→ Problem statement
Write out, word for word, the part of the listing below that opens with the line containing "line-height: 9px ->" and closes with the line containing "text: Internet ->", keeping both of those lines and adding no others.

→ Input for this task
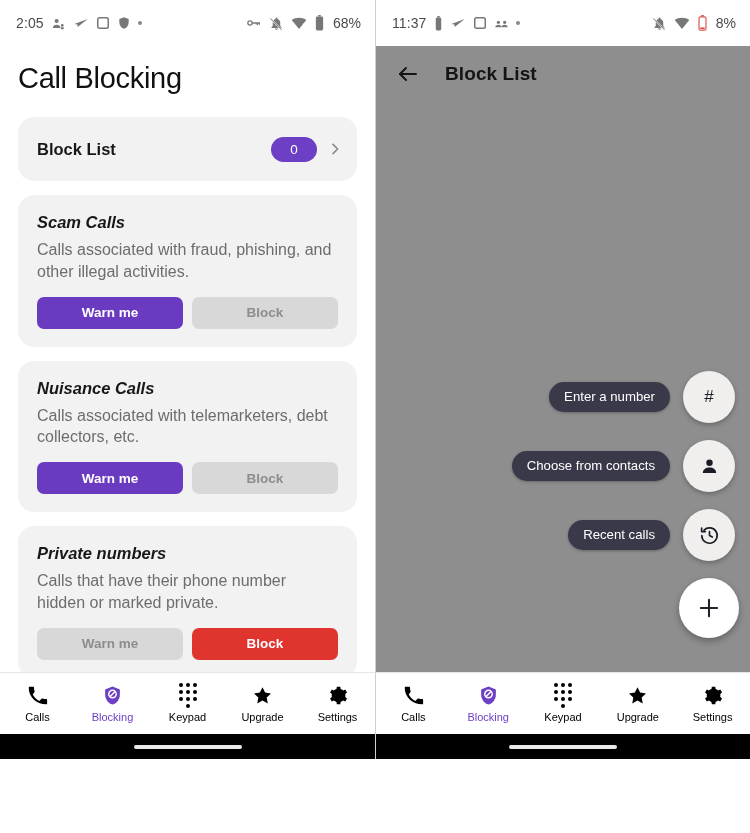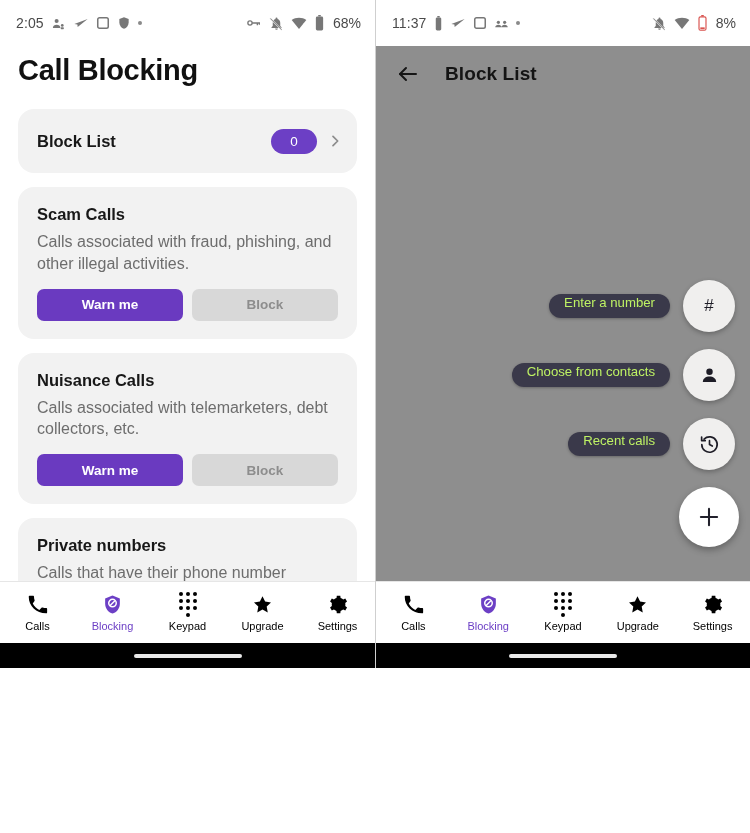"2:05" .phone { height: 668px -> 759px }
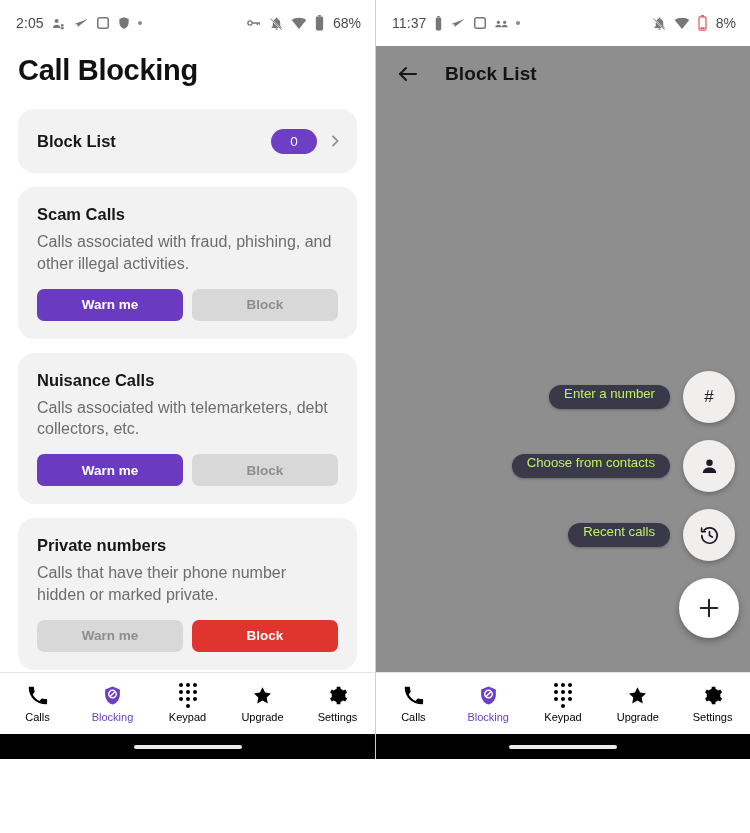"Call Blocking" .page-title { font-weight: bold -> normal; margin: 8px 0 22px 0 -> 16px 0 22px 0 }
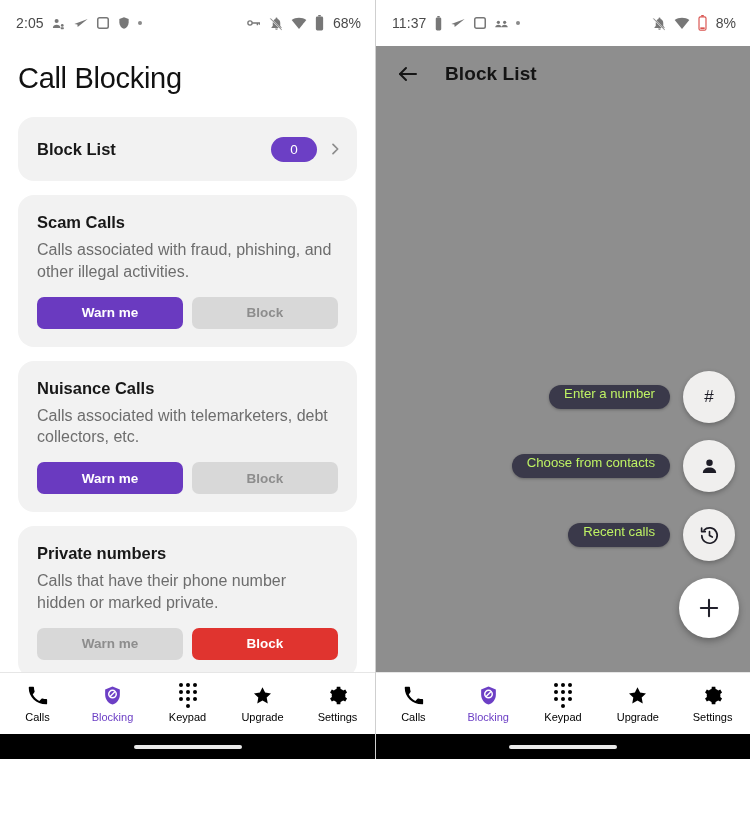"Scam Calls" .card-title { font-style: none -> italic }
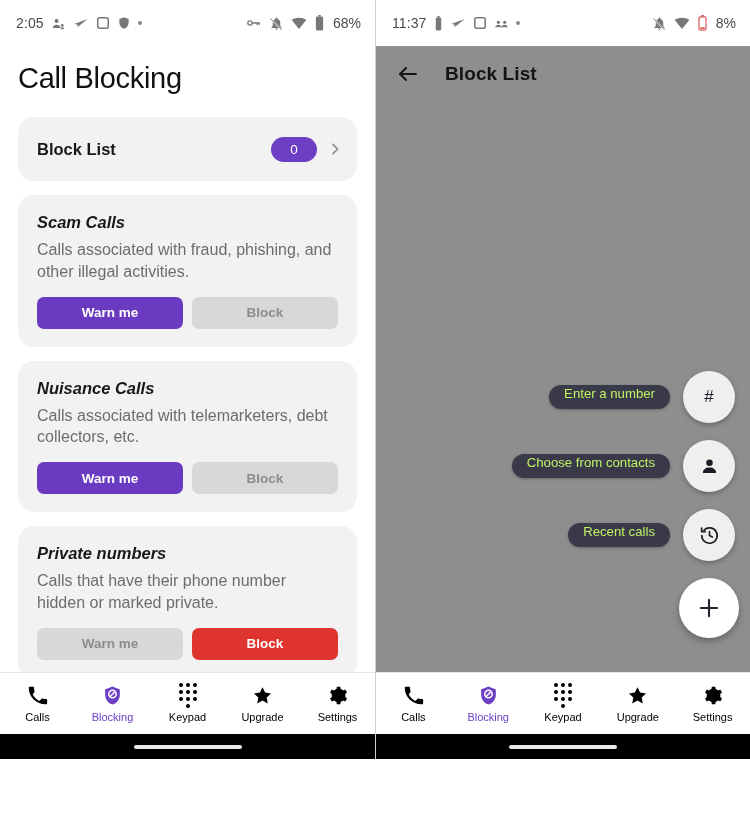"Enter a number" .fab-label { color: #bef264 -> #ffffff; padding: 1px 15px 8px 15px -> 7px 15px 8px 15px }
---
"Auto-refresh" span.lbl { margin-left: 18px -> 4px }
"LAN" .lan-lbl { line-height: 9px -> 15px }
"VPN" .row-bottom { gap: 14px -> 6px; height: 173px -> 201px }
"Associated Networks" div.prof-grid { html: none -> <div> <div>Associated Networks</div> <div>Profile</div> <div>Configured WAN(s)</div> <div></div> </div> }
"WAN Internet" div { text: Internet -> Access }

→ Solved exercise
"LAN" .lan-lbl { line-height: 9px -> 15px }
"VPN" .row-bottom { gap: 14px -> 6px; height: 173px -> 201px }
"Associated Networks" div.prof-grid { html: none -> <div> <div>Associated Networks</div> <div>Profile</div> <div>Configured WAN(s)</div> <div></div> </div> }
"WAN Internet" div { text: Internet -> Access }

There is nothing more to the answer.